• _To do_
Find the lines below holding the word "Custom" and copy each of them.

• _Dataset excerpts_

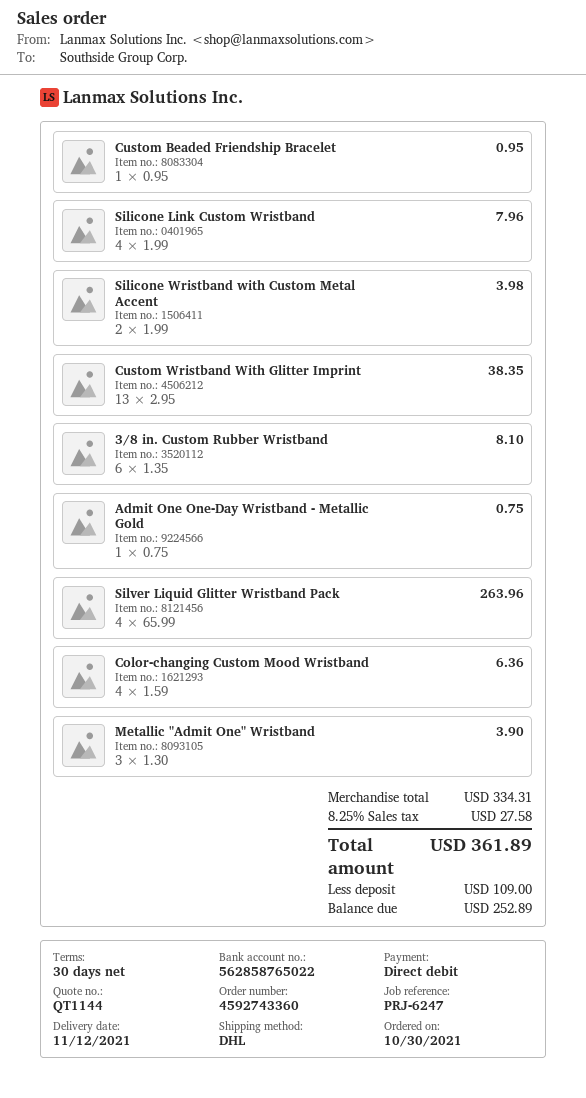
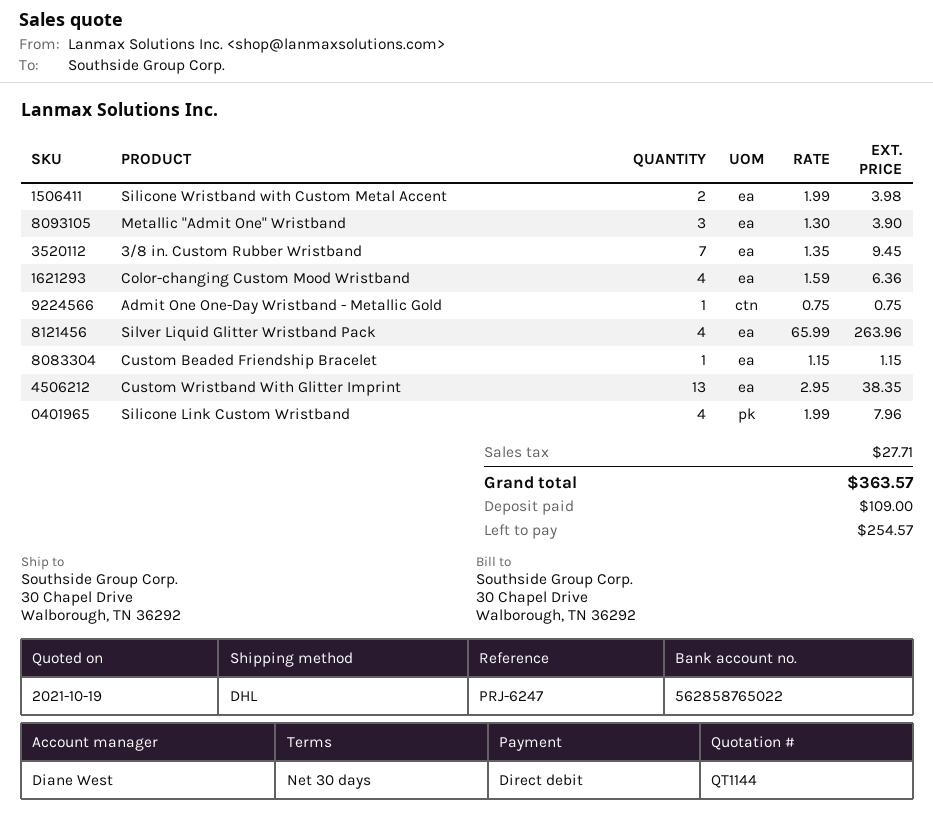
Custom Beaded Friendship Bracelet: 1 x 0.95 = 0.95 -> 1 x 1.15 = 1.15
3/8 in. Custom Rubber Wristband: 6 x 1.35 = 8.10 -> 7 x 1.35 = 9.45
tax: 27.58 -> 27.71
total: 361.89 -> 363.57
balance: 252.89 -> 254.57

• _Task response_
Custom Beaded Friendship Bracelet: 1 x 0.95 = 0.95 -> 1 x 1.15 = 1.15
3/8 in. Custom Rubber Wristband: 6 x 1.35 = 8.10 -> 7 x 1.35 = 9.45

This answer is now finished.